Granting developer access to a production system is often problematic or even impossible if accurate record-keeping is required.

  1. Access to production systems should be restricted on an as-needed basis, not all developers should have access to it.
  2. Auditing changes to a production system is a must.

What a traditional setup looks like

  1. Only a limited number of system administrators have access.
  2. Changes can only be made using a CI system.
  3. Debugging involves several people.
  4. Audit logging is limited or non-existent.
  5. Sometimes, PAM is used for dynamic user databases, which increases complexity.

How ContainerSSH helps

  1. Dynamically allow users access based on automation from your ticketing system or web interface.
  2. Audit log every SSH command and file uploads accurately.
  3. Create narrowly-scoped containers with read only access.
  4. No PAM modifications needed, no access to the host operating system.

How to build it

The goal is that developers get time-limited access to the production environment. In our case, we will configure ContainerSSH to authenticate against OpenPolicyAgent or your custom authentication server.

First, install ContainerSSH with a base setup. Configure the backend to Docker or Kubernetes as desired. Please read the "Securing Docker" or "Securing Kubernetes" sections for your environment.

When a developer requests access via a ticket or web interface, use automation to create a user entry in the OPA JSON file, or a database for the current access. (You can use external data with OPA to use an external database.) Now, configure ContainerSSH to send authentication requests to your OPA instance or custom server.
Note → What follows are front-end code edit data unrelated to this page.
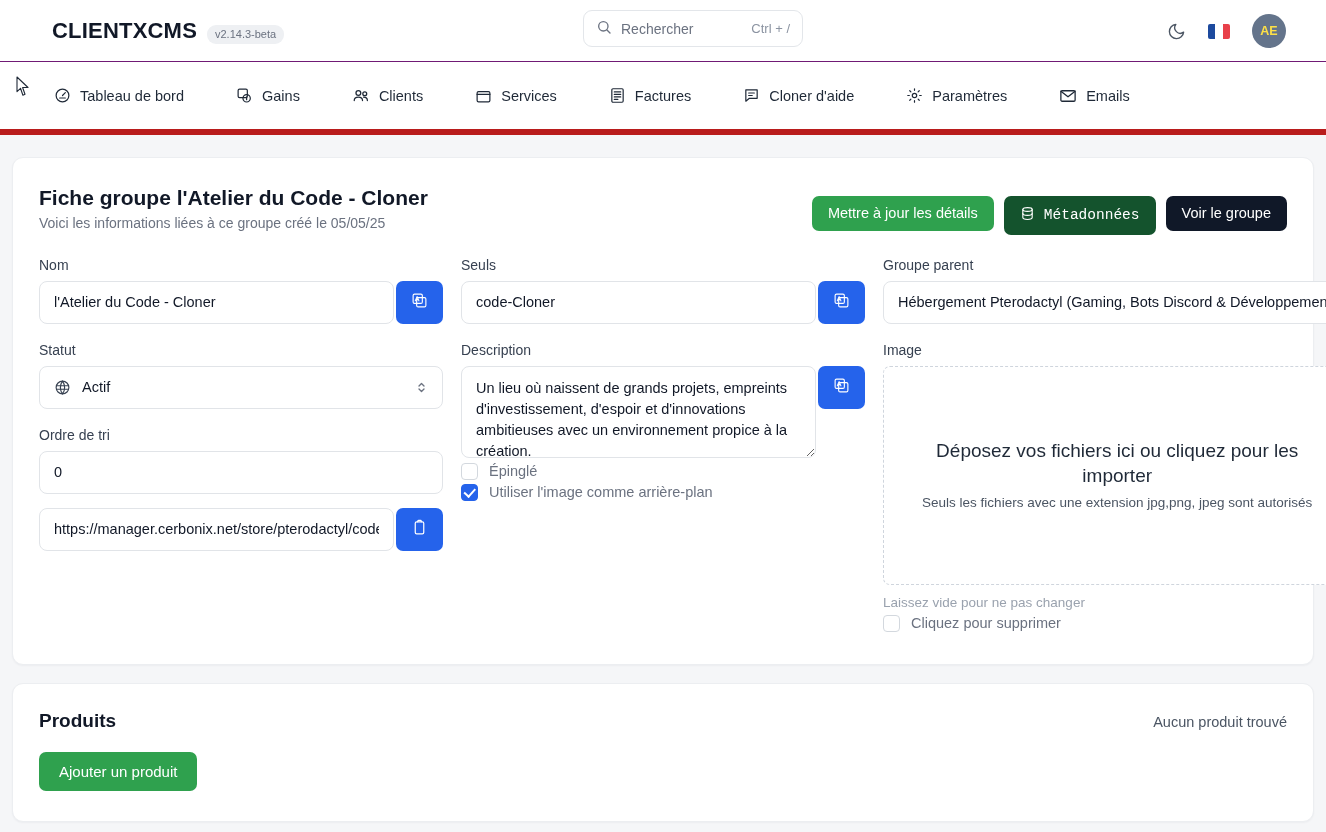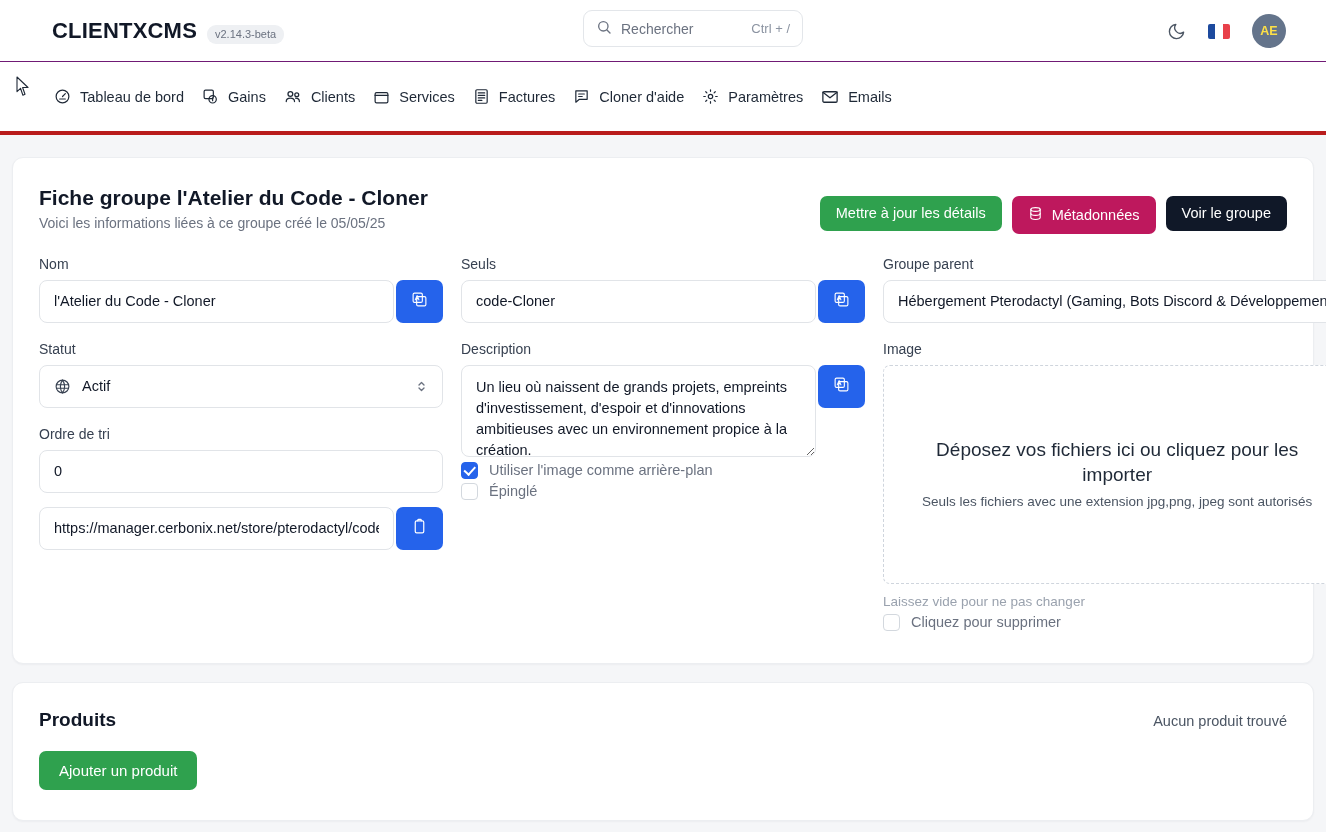"Tableau de bord" .navbar { border-bottom: 4px solid #b91c1c -> 6px solid #b91c1c; gap: 14px -> 48px }
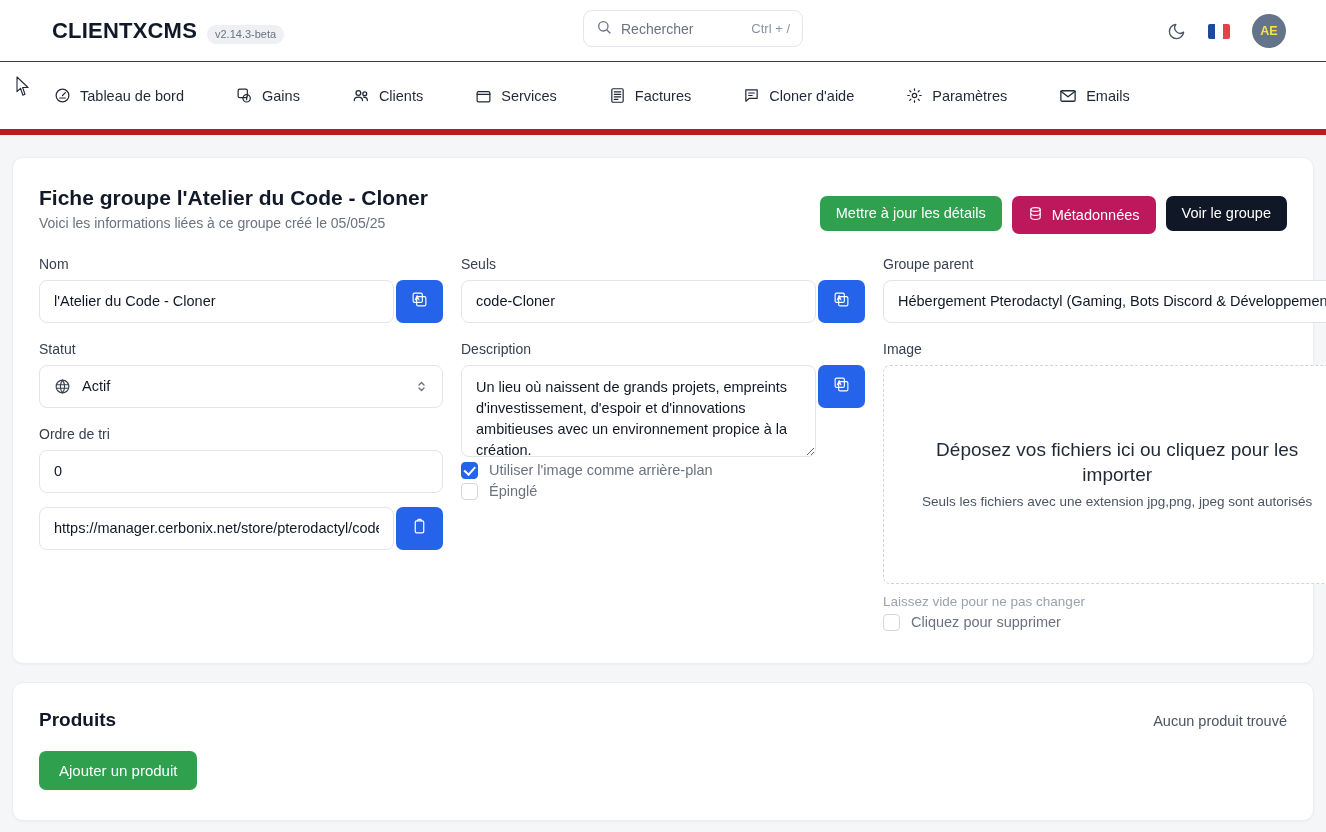"Métadonnées" .btn-slate { background: #be185d -> #14532d; font-family: none -> Liberation Mono, monospace }
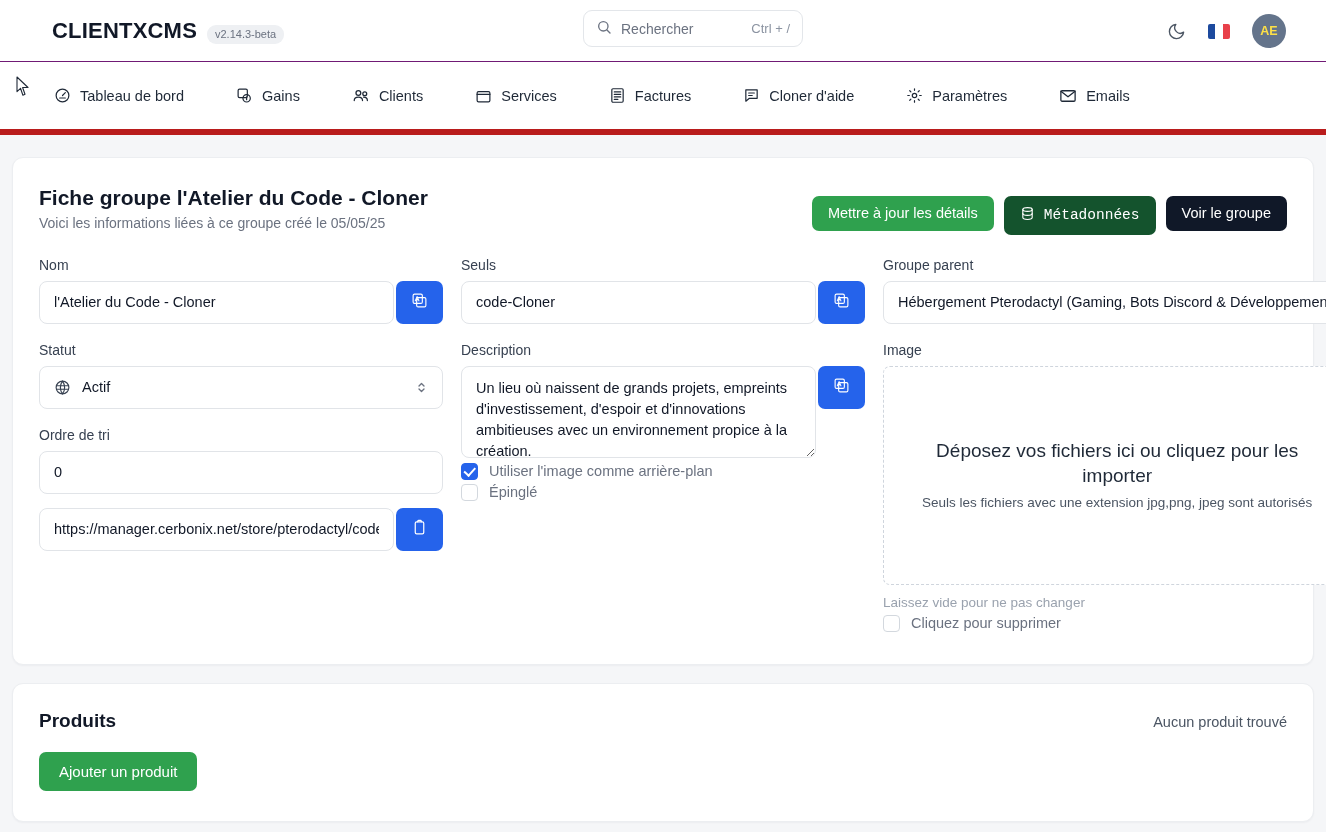"Utiliser l'image comme arrière-plan" div.check-row { order: before "Épinglé" -> after "Épinglé" }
Now, make sure that the container image contains all the debugging tools you need for your system, such as a database client. See the image creation reference manual for details.

Next, configure audit logging in ContainerSSH. This will record every interaction your developers make.

Optionally, you can also add a dynamic configuration server to provision dynamic user credentials for the current access, or create a per-user container configuration, such as mounting their home volume.